WORK ORDER: Write out the listing below in full and exactly, leaving out every picture.

DATA EXCERPTS:
=== Section Start ===

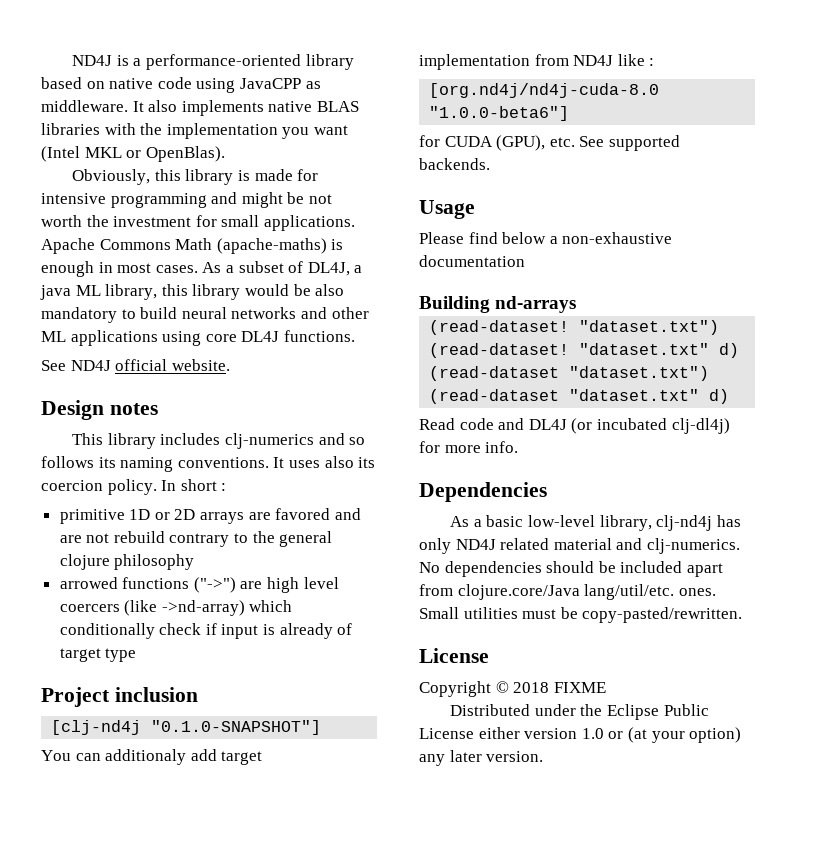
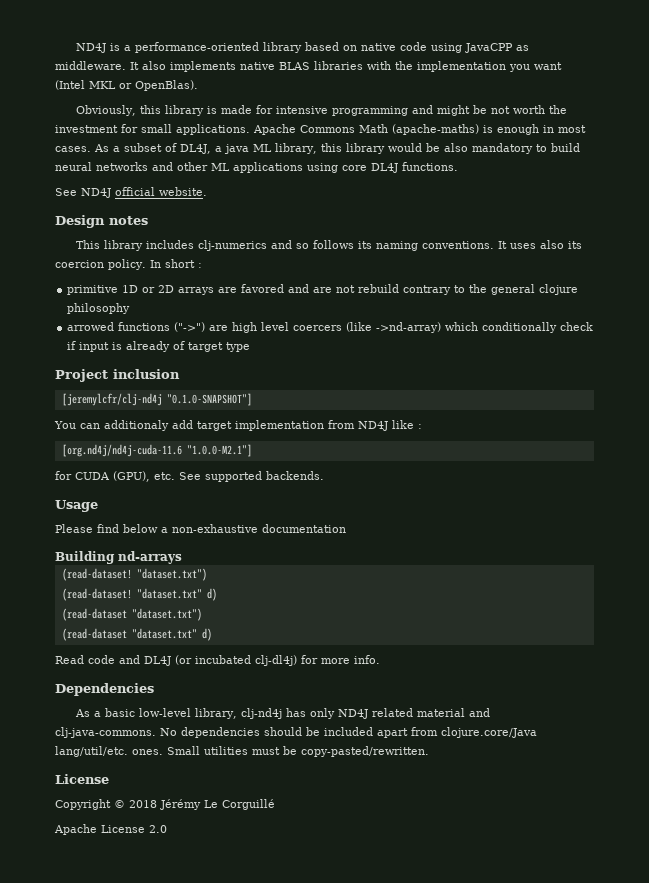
- [clj-nd4j "0.1.0-SNAPSHOT"]
+ [jeremylcfr/clj-nd4j "0.1.0-SNAPSHOT"]
- [org.nd4j/nd4j-cuda-8.0 "1.0.0-beta6"]
+ [org.nd4j/nd4j-cuda-11.6 "1.0.0-M2.1"]
- As a basic low-level library, clj-nd4j has only ND4J related material and clj-numerics.
+ As a basic low-level library, clj-nd4j has only ND4J related material and clj-java-commons.
- Copyright © 2018 FIXME
- Distributed under the Eclipse Public License either version 1.0 or (at your option) any later version.
+ Copyright © 2018 Jérémy Le Corguillé
+ Apache License 2.0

=== Section End ===

WRITTEN SOLUTION:
- [clj-nd4j "0.1.0-SNAPSHOT"]
+ [jeremylcfr/clj-nd4j "0.1.0-SNAPSHOT"]
- [org.nd4j/nd4j-cuda-8.0 "1.0.0-beta6"]
+ [org.nd4j/nd4j-cuda-11.6 "1.0.0-M2.1"]
- As a basic low-level library, clj-nd4j has only ND4J related material and clj-numerics.
+ As a basic low-level library, clj-nd4j has only ND4J related material and clj-java-commons.
- Copyright © 2018 FIXME
- Distributed under the Eclipse Public License either version 1.0 or (at your option) any later version.
+ Copyright © 2018 Jérémy Le Corguillé
+ Apache License 2.0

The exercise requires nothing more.